I would disagree that ruminating doesn’t make you feel better. I say you as in ‘one’, not you personally as I obviously have not seen inside your head to listen to your ruminating. But for me, whilst it feels as though ruminating feels terrible and you want it to stop, if you ever break down the content of the rumination you might find that it’s a constant back and forth of argument/counter argument. All happening in split seconds. So for example ‘oh no I’m sure I cheated’ (feel bad), ‘but I wouldn’t cheat I’m not like that’ (feel better), ‘but then why do I have this terrible memory of something happening’ (feel bad), ‘it’s probably not a real memory’ (feel better) and so on and so on. Have you ever tried to stop ruminating? Again, from my experience, stopping ruminating increases anxiety hugely. 

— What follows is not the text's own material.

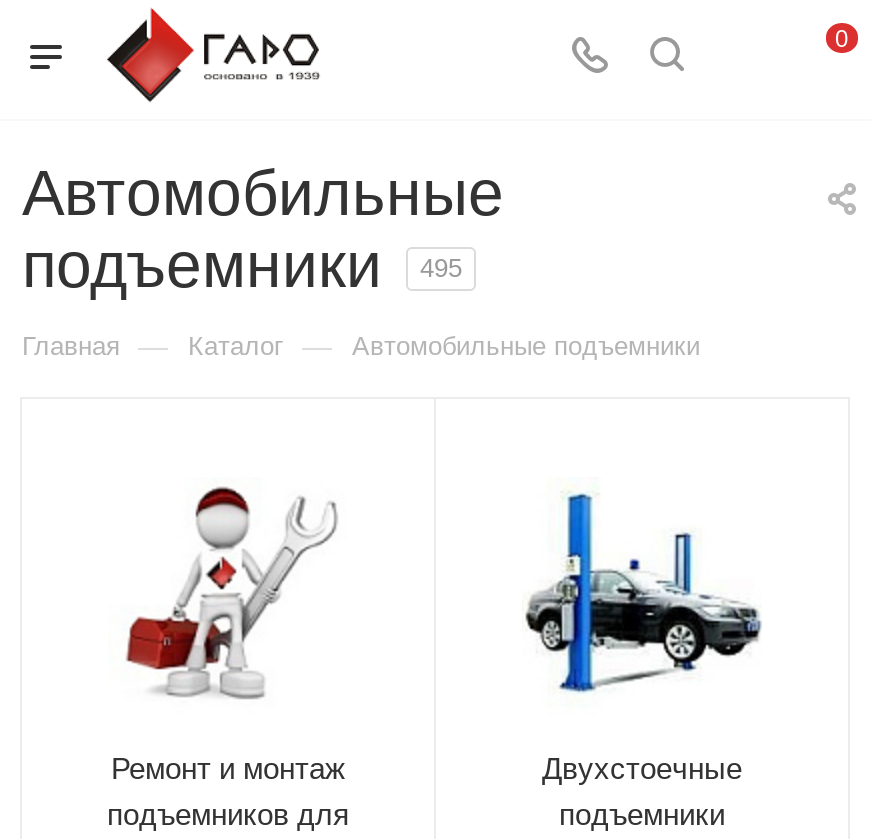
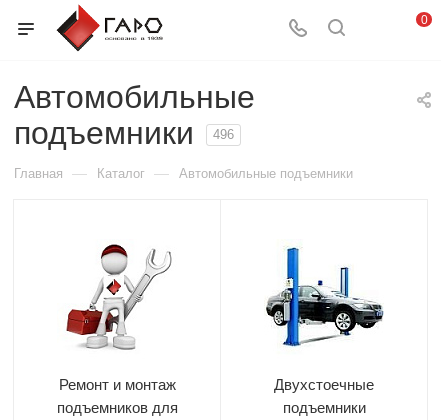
- подъемники 495
+ подъемники 496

Thanks for the response. I've tried to stop but don't remember if it made me feel worse. I know it was difficult to do but I do think I felt a bit better when it wasn't so prevalent. But in my mind if I stop thinking about it then I'm burying my head in the sand. This was completely different to my belief the other day. 

What is annoying is I had another issue that worried me so much the other day that this took a back seat. The other thing felt devastating but this felt a little trivial. Now I look at the other worry and realise it's nothing but this is absolutely terrible. That makes me question the logic and reality of it even though not sure I should.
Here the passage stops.